19/04/2012, 10:00:21 AM

by Pat Mcfadden

For most of the period since the election, the government has been pretty successful at setting the agenda, particularly around the central question of tax and spend.

The spending cuts they have put through, they argue, are done more in sorrow than in anger and although these are tough decisions it’s really all Labour’s fault for letting things get out of hand.  This has been the dominant narrative.  Labour’s counter argument that the growth of the deficit was a necessary (and internationally replicated) step to stop recession turning into depression has struggled to be heard.

That was the framework of UK politics until recently.  But something has changed.  I don’t believe this is the politics of specific measures like the granny tax or the pasty tax.  There have been plenty other individual measures people have disliked in the past two years but they have been largely accepted because of the acceptance of the dominant political narrative.

What has changed is the public’s judgement about the government’s competence.  In other words, the key change is no single measure but rather the different lens through which the government is now seen.  Put bluntly, people will forgive a government a lot of unpopular measures if they think the government knows’ what it’s doing.  They will be a lot less forgiving if they think they don’t.

The key break point was petrol.

Whatever the outcome of the current negotiations in the drivers’ dispute, the queues outside filling stations a couple of weeks ago were unnecessary and dangerous.  I don’t know if the government whipped this up because they wanted a strike story or because of “genuine” incompetence but it doesn’t really matter.  The public know that the government screwed up.

There was no need to tell people to rush to the filling station, and certainly no need for the stuff about jerry cans.  No strike had been called and seven days’ notice is required anyway.  Petrol delivery and use is a very delicate just-in-time process.  We are highly dependent on it and essentially, the nation’s fuel stock is in the tanks of our cars.  Any unnecessary upset in that system is irresponsible and dangerous.  Better and safer advice would have been to store stamps in jerry cans.

This petrol screw up has changed the way the public are looking at other decisions.  The government is losing the benefit of the doubt on the budget issues around pensioners’ taxes and VAT on hot food.  Suddenly they look more vulnerable.  For the first time in two years, Labour has an opening.  Of course it remains to be seen whether we can take advantage of it, but the opening is there.

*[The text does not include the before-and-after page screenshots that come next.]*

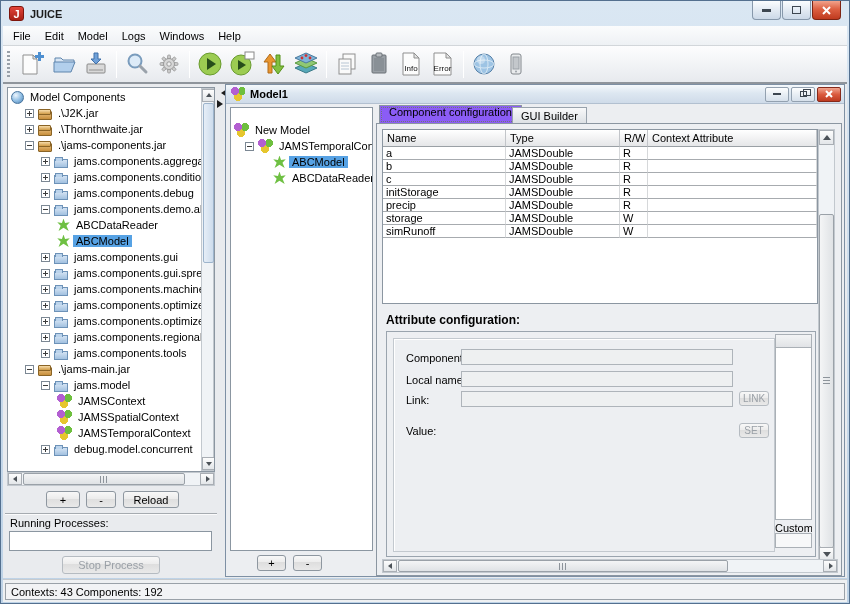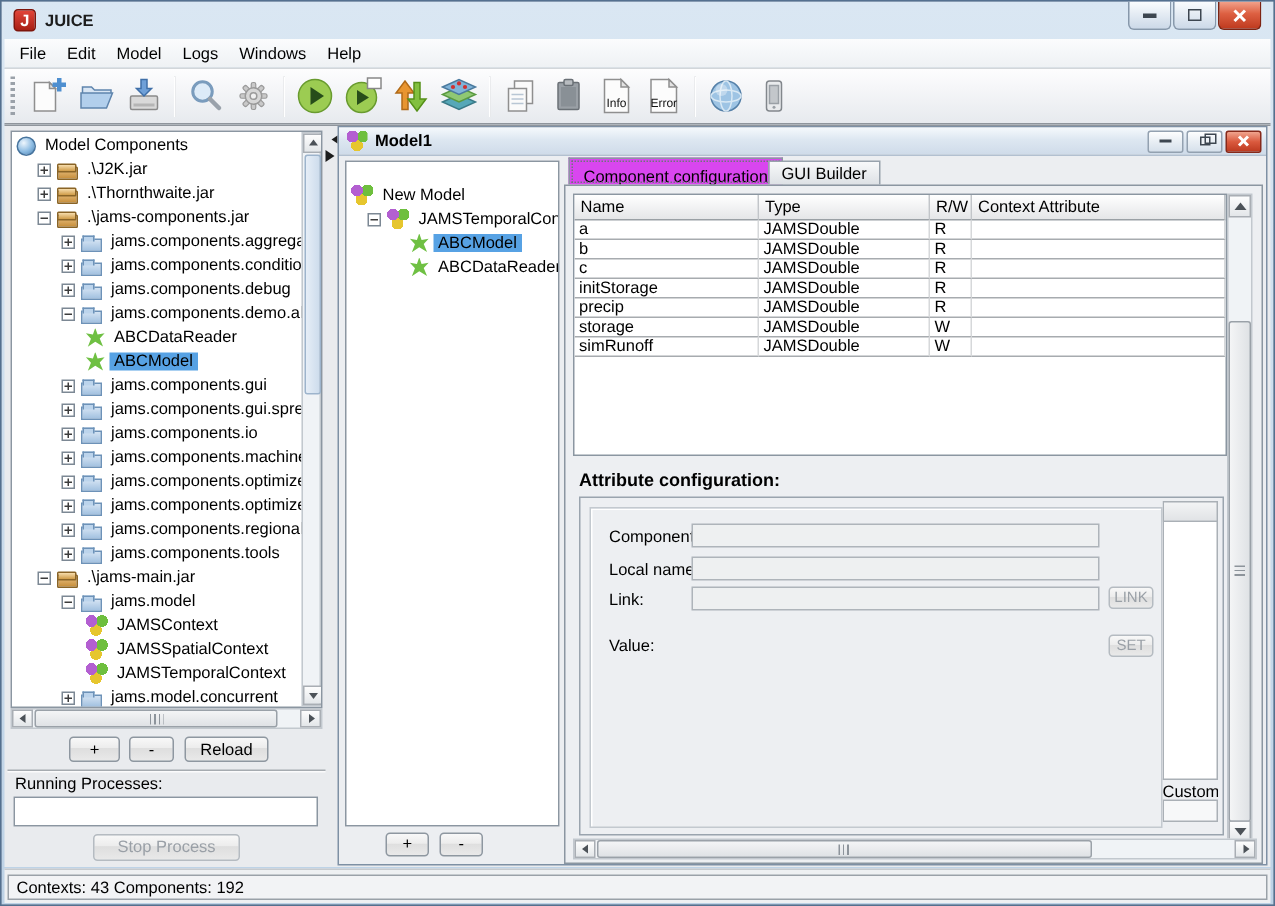--- a/index.html
+++ b/index.html
@@ -87,22 +87,22 @@
   .iframe{left:224px;top:83px;width:620px;height:493px;border:1px solid #7e90a4;background:#eceef1;}
   .ifr-title{position:absolute;left:0;top:0;right:0;height:19px;display:flex;align-items:center;padding-left:5px;
              background:linear-gradient(#f5f9fc,#dde7f1 45%,#cfdbe9);border-bottom:1px solid #b2c0d0;}
   .ifr-btn{width:24px;height:15px;border:1px solid #93a1b0;border-radius:2px;margin-left:2px;
            background:linear-gradient(#fdfefe,#e8eef4 50%,#d6e0eb);display:flex;align-items:center;justify-content:center;}
   .ifr-btn.close{background:linear-gradient(#f0a48e,#da5a3e 50%,#bd3a20);border-color:#86291a;}
   .g-res{width:7px;height:6px;border:1px solid #3d4650;position:relative;background:#eef2f6;}
   .g-res::before{content:"";position:absolute;left:2px;top:-3px;width:6px;height:5px;border:1px solid #3d4650;}
 
   
-  .tab-sel{height:19px;padding:0 9px;background:#d946ef;border:1px solid #8b96a1;border-bottom:none;
-           display:flex;align-items:flex-end;outline:1px dotted #70757b;outline-offset:-3px;}
+  .tab-sel{height:19px;padding:0 9px;background:#8b5cf6;border:1px solid #8b96a1;border-bottom:none;
+           display:flex;align-items:flex-start;outline:1px dotted #70757b;outline-offset:-3px;}
   .tab-un{height:17px;padding:0 8px;background:linear-gradient(#f8f9fa,#dde1e5);border:1px solid #98a2ac;
           display:flex;align-items:center;}
 
   .field{background:#eef0f1;border:1px solid #aeb4ba;height:16px;width:272px;font-family:"Liberation Sans",sans-serif;}
   .etched{border:1px solid #c3c9cf;box-shadow:inset 1px 1px 0 #fff;}
   .sep-line{height:2px;border-top:1px solid #a6abb0;border-bottom:1px solid #fbfbfc;}
 </style>
 </head>
 <body>
 
@@ -319,25 +319,20 @@
           <span class="lbl">jams.components.gui</span>
         </div>
       <div class="trow" style="padding-left:32px">
           <span class="exp plus"></span>
           <span class="ic ic-folder"></span>
           <span class="lbl">jams.components.gui.spreadsheet</span>
         </div>
       <div class="trow" style="padding-left:32px">
           <span class="exp plus"></span>
           <span class="ic ic-folder"></span>
-          <span class="lbl">jams.components.io</span>
-        </div>
-      <div class="trow" style="padding-left:32px">
-          <span class="exp plus"></span>
-          <span class="ic ic-folder"></span>
           <span class="lbl">jams.components.machineLearning</span>
         </div>
       <div class="trow" style="padding-left:32px">
           <span class="exp plus"></span>
           <span class="ic ic-folder"></span>
           <span class="lbl">jams.components.optimizer</span>
         </div>
       <div class="trow" style="padding-left:32px">
           <span class="exp plus"></span>
           <span class="ic ic-folder"></span>
@@ -371,21 +366,21 @@
           <span class="ic ic-ctx"></span>
           <span class="lbl">JAMSSpatialContext</span>
         </div>
       <div class="trow" style="padding-left:48px">
           <span class="ic ic-ctx"></span>
           <span class="lbl">JAMSTemporalContext</span>
         </div>
       <div class="trow" style="padding-left:32px">
           <span class="exp plus"></span>
           <span class="ic ic-folder"></span>
-          <span class="lbl">jams.model.concurrent</span>
+          <span class="lbl">debug.model.concurrent</span>
         </div>
     </div>
 
     <div class="sb-track" style="position:absolute;right:0;top:0;width:13px;height:100%;">
       <div class="sb-btn" style="left:0;top:0;width:13px;height:13px;">
           <span class="t-up" style="border-width:3px;border-bottom-width:4px;"></span>
         </div>
       <div class="sb-thumb" style="left:0;top:14px;width:11px;height:160px;margin-left:1px;background:linear-gradient(90deg,#e6eef7,#cddcec);border-color:#9db4cc;"></div>
       <div class="sb-btn" style="left:0;bottom:0;width:13px;height:13px;">
           <span class="t-dn" style="border-width:3px;border-top-width:4px;"></span>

The importance of this competence question should not be underestimated.  People are less ideological than most politicians think.  They will often believe in some things advocated traditionally by one party and some other things advocated traditionally by another.  Of course in the end it’s a choice on a package of these.  But whatever the ideology of a government, the voting public expects them to know what they’re doing.  For the first time since the election, that is now in doubt.

Pat McFadden is Labour MP for Wolverhampton South East.